Liveblogging the conference: Bill Wimsatt

Category: EvolutionPhilosophy of ScienceSocial evolution
Posted on: March 14, 2008 1:35 PM, by John S. Wilkins

Bill Wimsatt is somewhat of a hero around here and for good reason. He is perhaps one of the most influential under-published philosophers of biology. Today he's talking about modularity in biological and cultural evolution.

Modularity is a recurrent theme in biology and culture. Evolved systems are usually modular. It's easier to make a modular system, because there are fewer part types - polyfunctional parts.

They are easier to modify if you can adapt to local circumstances by changing one or a few parts rather than the whole system. Quasi-independent parts

A small number of parts can be recombined in many ways - an alphabet of parts. Combinatorial parts.
Systems with modules can arise in basically two ways: aggregating parts, and a coevolution of parts, a process that reduces the independence of the parts. Second; modules can arise by differentiation of of complex systems into dissimilar parts.

Modularity in culture is complex. Humans make offspring who are trained and differentiate roles. They can also aggregate or organise to perform more coordinated activities.

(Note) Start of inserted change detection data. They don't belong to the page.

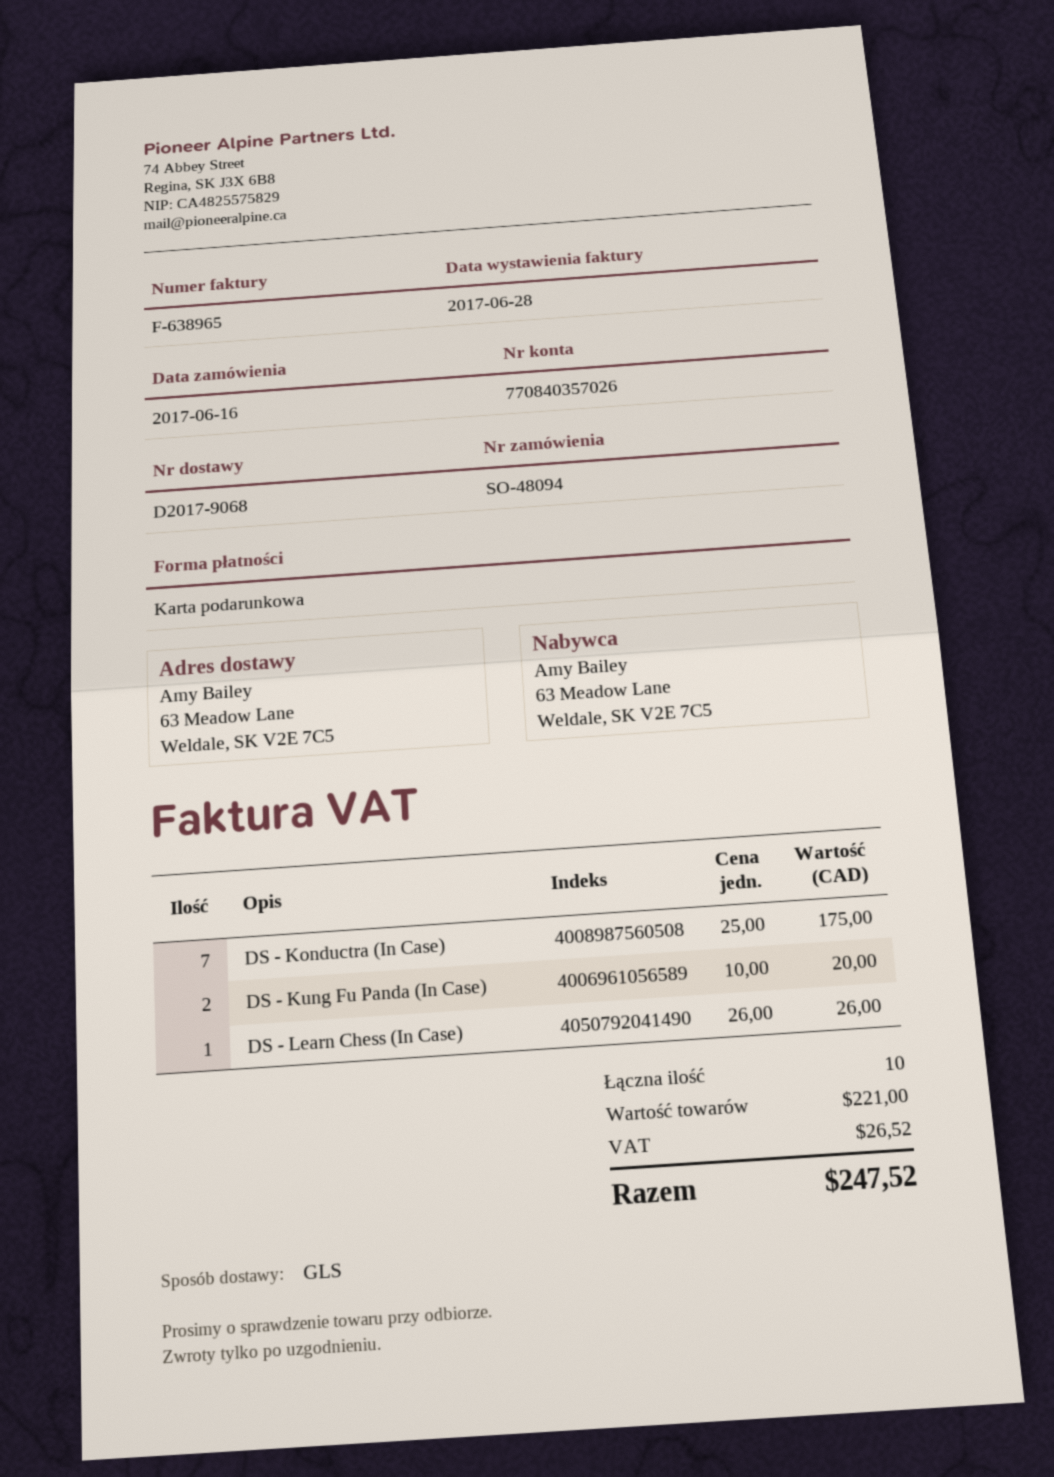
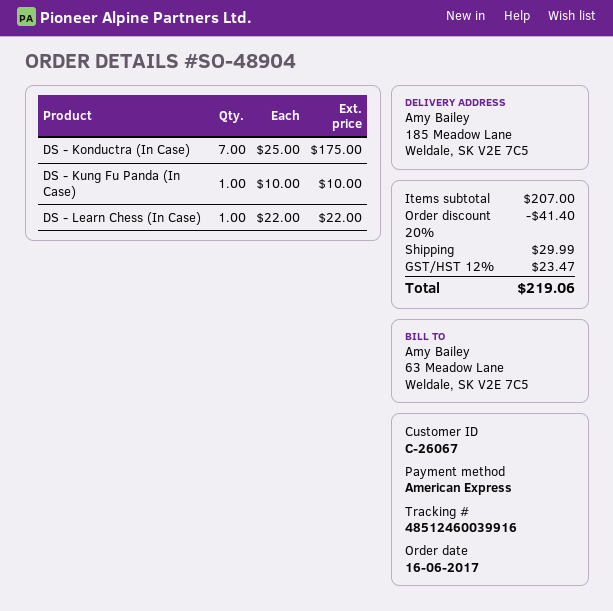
order number: SO-48094 -> SO-48904
payment method: gift card -> American Express
ship to: 63 Meadow Lane, Weldale, SK V2E 7C5 -> 185 Meadow Lane, Weldale, SK V2E 7C5
DS - Kung Fu Panda (In Case): 2 x 10.00 = 20.00 -> 1 x 10.00 = 10.00
DS - Learn Chess (In Case): 1 x 26.00 = 26.00 -> 1 x 22.00 = 22.00
subtotal: 221.00 -> 207.00
discount: none -> 20% = 41.40
shipping: none -> 29.99
tax: 26.52 -> 23.47
total: 247.52 -> 219.06

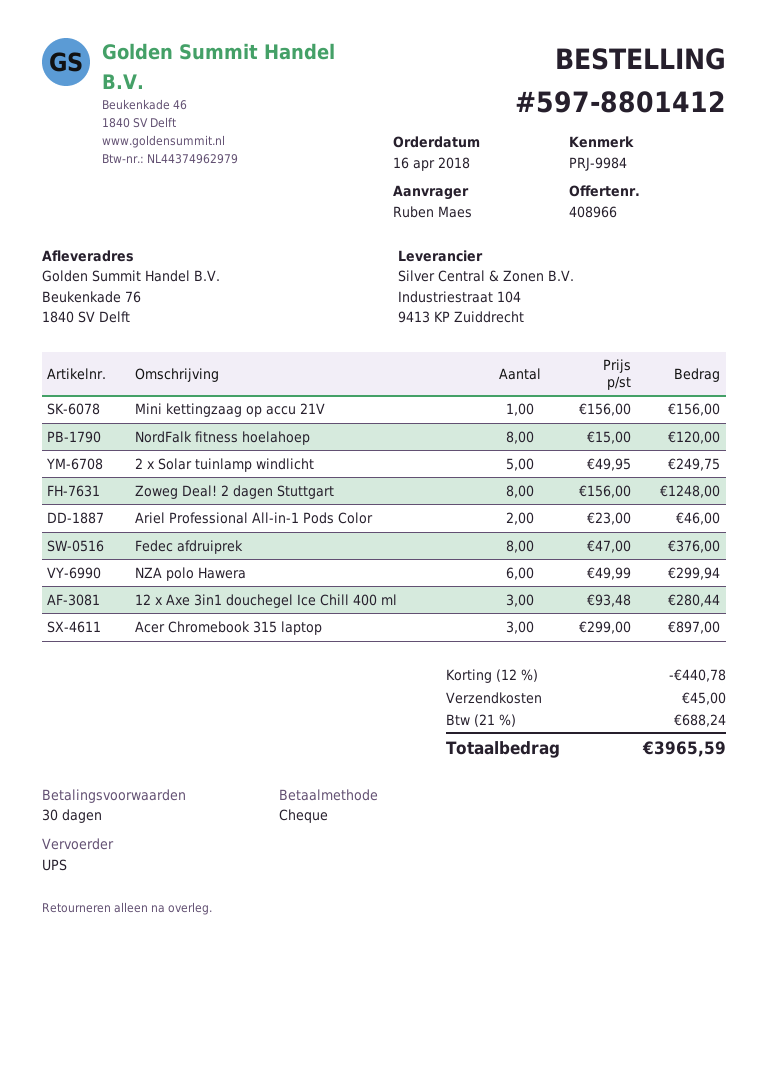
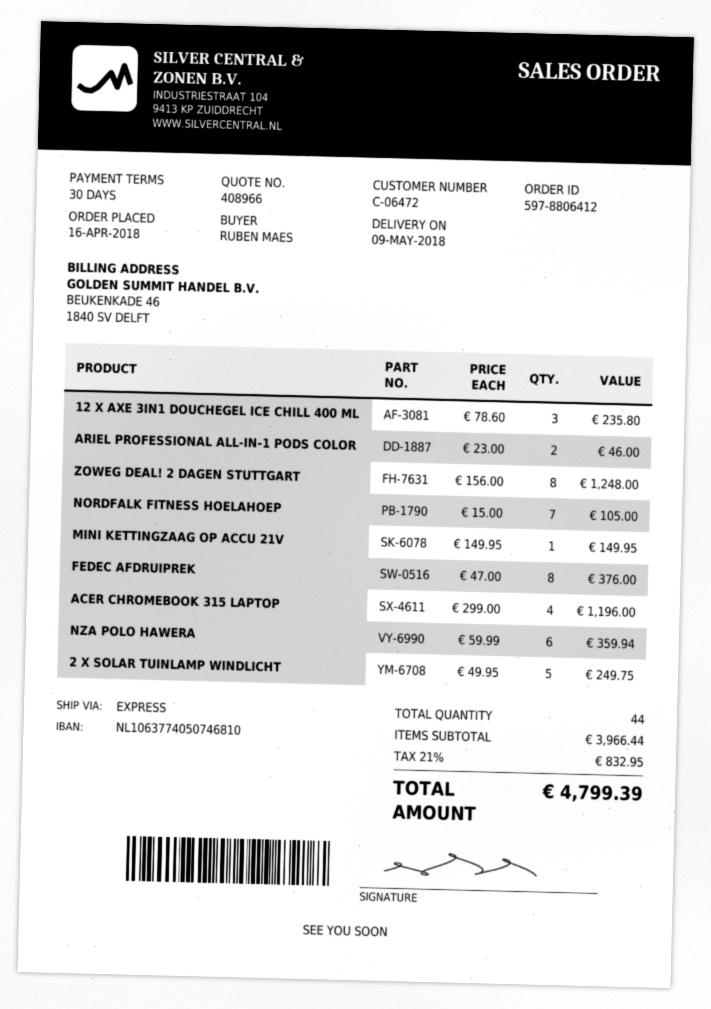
order number: 597-8801412 -> 597-8806412
shipping method: UPS -> express
Mini kettingzaag op accu 21V: 1 x 156.00 = 156.00 -> 1 x 149.95 = 149.95
NordFalk fitness hoelahoep: 8 x 15.00 = 120.00 -> 7 x 15.00 = 105.00
NZA polo Hawera: 6 x 49.99 = 299.94 -> 6 x 59.99 = 359.94
12 x Axe 3in1 douchegel Ice Chill 400 ml: 3 x 93.48 = 280.44 -> 3 x 78.60 = 235.80
Acer Chromebook 315 laptop: 3 x 299.00 = 897.00 -> 4 x 299.00 = 1196.00
discount: 12% = 440.78 -> none
shipping: 45.00 -> none
tax: 21% = 688.24 -> 21% = 832.95
total: 3965.59 -> 4799.39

Artifacts show massive modularity on multiple scales. This is crucial to the distribution, adaptability and efficiency of those artifacts. Entrenchment can happen massively and rapidly when parts become part of a combinatorial algebra for creating an ensemble of possible systems. Parts thus become standardised.

Dissecting the stages: early stage of non-interchangeable parts, although often made from the same patterns, cotuned for the assembly. With higher accuracy, more interchangeable parts. Often only at the population level - parts in a basket. Often proprietary. Standardised parts across manufacturers. Machine tools are crucial. [DNA evolution analogous.] Finally, distribution of standardised parts: right parts must be in the right place at the right time (like metabolism).

Polyfunctionality of basic parts. The discovery that a gene sequence crops up in all kinds of places doing different but related things. Bolts -> shear pins, etc.

Parts become more polyfunctional and more generatively entrenched. Different modulations of the same basic design become categorical (one or the other). Generatively entrenched they become narrowly specialised. Backwards compatibility becomes an issue. Remarkable text: Herkhimer's Engineers Illustrated Parts taxonomy, 1952, organised by function. Types not parts. "Design alphabet". [Such things often published by industry and theory is often scaffolded by it.]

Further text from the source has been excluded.